COVID-19 & Fracking: CLASHING PANDEMICS IN THE GREATER CHACO REGION

Photo Credit: Micheal Ramsey

Photo Credit: Micheal Ramsey

By Lauren “Corn” Howland

Lauren “Corn” Howland is the Environmental Justice Organizer with the Pueblo Action Alliance. They are a Pueblo/Diné/Apache youth living in occupied Tiwa territory (ABQ) and organizes with several other organizations and autonomous groups in the southwest.

President Biden’s recent executive order to pause oil and gas leasing on federal lands is a step forward toward ensuring clean air, water, land, and our culture for future generations. However, there is still a lot of uncertainty for cultural landscapes like the Greater Chaco region, where Indigenous communities are still impacted by adverse environmental and health injustices. 

Whether referencing our pre-colonial Pueblo ancestors or the current Navajo Nation occupants, the Greater Chaco region has been home to Indigenous people of the Southwest since time immemorial. This sacred place, the “Greater Chaco Region,” isn’t only the Chaco Canyon Historical Park boundaries, but the region that encompasses the Four Corner states because of ancient roads and outlier sites that aren’t marked or within the park boundaries. 

Photo Credit: Wildearthguardians.org

Photo Credit: Wildearthguardians.org

This sacred region’s cultural and natural resources have been continuously exploited by colonial institutions and transnational energy corporations, leaving behind a toxic legacy that has devastated Indigenous communities. The most prominent threat to the people of this region continues to be fracking.. With more than 44,000 active fracking wells within the Greater Chaco Region, the devastation and exploitation of our land and resources will continue, despite Biden’s executive order to halt new oil and gas leases.

Photo Credit: Fractracker.org

Photo Credit: Fractracker.org

This is highly concerning to Indigenous communities for a number of reasons. With the onset of the COVID19 pandemic, we’ve seen a clear  correlation between regions that are heavily fracked and the number of severe and fatal COVID19 cases. It’s no surprise that this is true in the San Juan Basin (Greater Chaco Region) ,where the largest methane cloud shamefully hovers over Indigenous communities. Chaco Canyon National Park sits roughly 50 miles from the border town of Farmington, NM and is still part of the San Juan Basin.

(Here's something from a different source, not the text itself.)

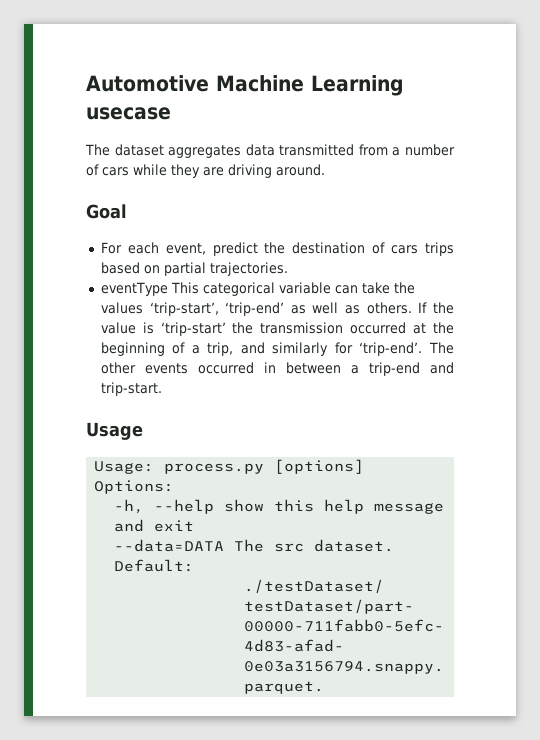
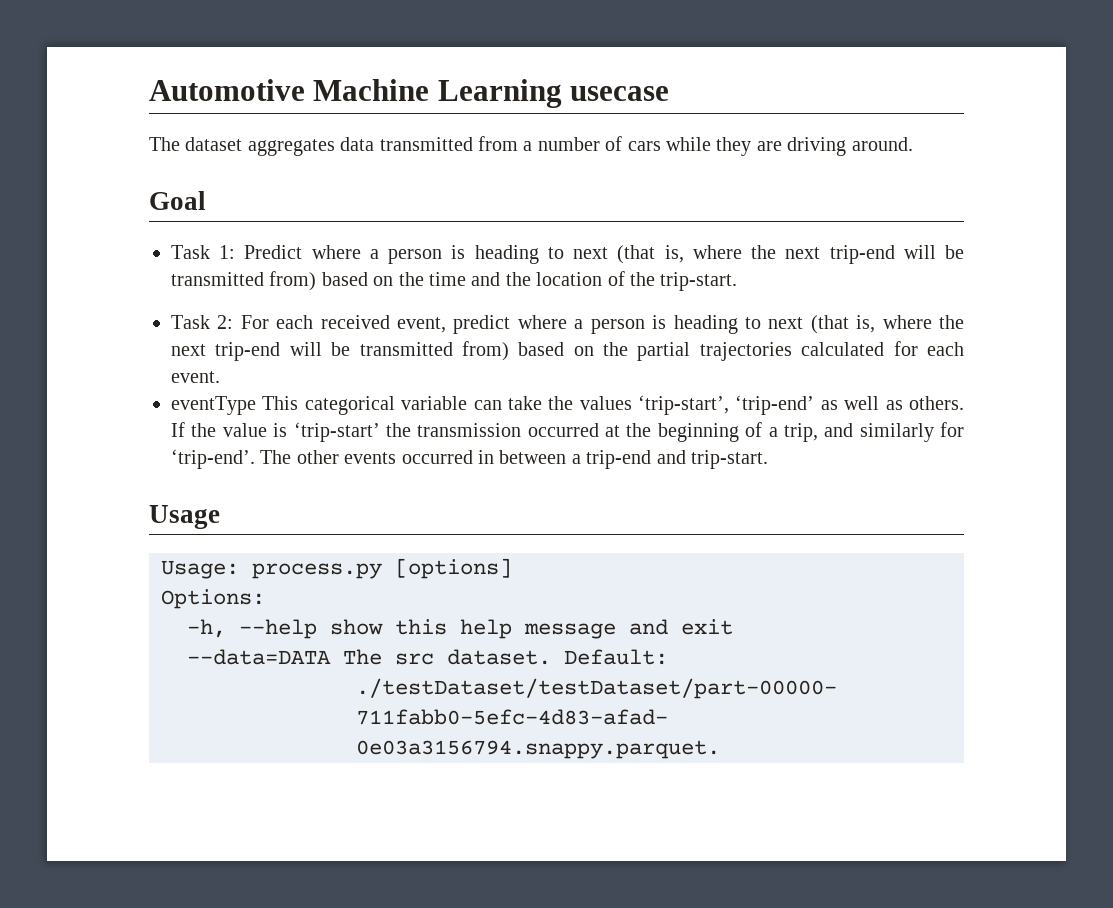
(127, 211) none -> [171,245,965,264] [171,271,738,291] [171,315,234,329] Task 1: Predict where a person is heading to next (that is, where the next trip-end will be transmitted from) based on the time and the location of the trip-start. // Task 2:
(159, 248) none -> [320,315,390,329] received
[264,242,455,256] [100,262,288,276] the destination of cars trips based on partial trajectories. -> [517,315,964,334] [171,341,964,361] [171,371,220,383] where a person is heading to next (that is, where the next trip-end will be transmitted from) based on the partial trajectories calculated for each event.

Methane, in gas form, is a byproduct of fracking and is known to impact respiratory systems of those exposed to it regularly. 

Photo Credit: PuebloActionAlliance.org

Photo Credit: PuebloActionAlliance.org

Photo Credit: PuebloActionAlliance.org

Photo Credit: PuebloActionAlliance.org

Despite a majority of Southwestern Indigenous communities managing life in extremely rural and arid environments with dirt roads as the current transportation infrastructure, Indigenous communities within the Greater Chaco region became a national hotspot for COVID-19 cases per capita. Recent studies conducted by Physicians for Social Responsibility (PSR) and the 

Alliance of Nurses of Healthy Environments (ANHE) have made connections between disparities experienced by communities of color resulting from poor air quality and COVID19 cases in regions with heavy fracking operations. A report published by ANHE,“Nurses on the Frontlines: Unmasking the Influence of Air Pollution, Health Disparities, and Oil and Gas Development on COVID-19”,clearly demonstrates how our communities are unfairly burdened by poor air and water quality, a willing sacrifice our lawmakers are willing to make in order to provide energy for the nation. The study also makes clear connections between air quality disparities, health impacts and how “COVID-19 has unmasked the additional burden for people of color living in communities with poor air quality and oil and gas development.” The study also reveals the disparities that Indigenous communities face when it comes to accessing equitable healthcare and services; during the peak of the pandemic in May 2020, 60% of Indigenous people accounted for COVID19 cases in NM while we only make up 11% of the state’s population. 

Battling this pandemic with an Indian Health infrastructure that is already severely underfunded and understaffed, while also battling the fracking industry’s poisoning of our communities, has been a daunting task for Indigenous organizers. Regardless, we remain resilient, and we wait for the U.S. Senate to confirm Rep. Deb Haaland as Interior Secretary, someone who has experienced these disparities firsthand, and who we are confident will put the health of our communities and our land before the profits of the oil and gas industry. We can no longer produce domestic energy at the expense of the health and wellbeing of Indigenous communities and communities of color. We must protect the Greater Chaco Region in perpetuity, and we must hold the Biden-Harris administration for its promise to protect the most vulnerable in this country.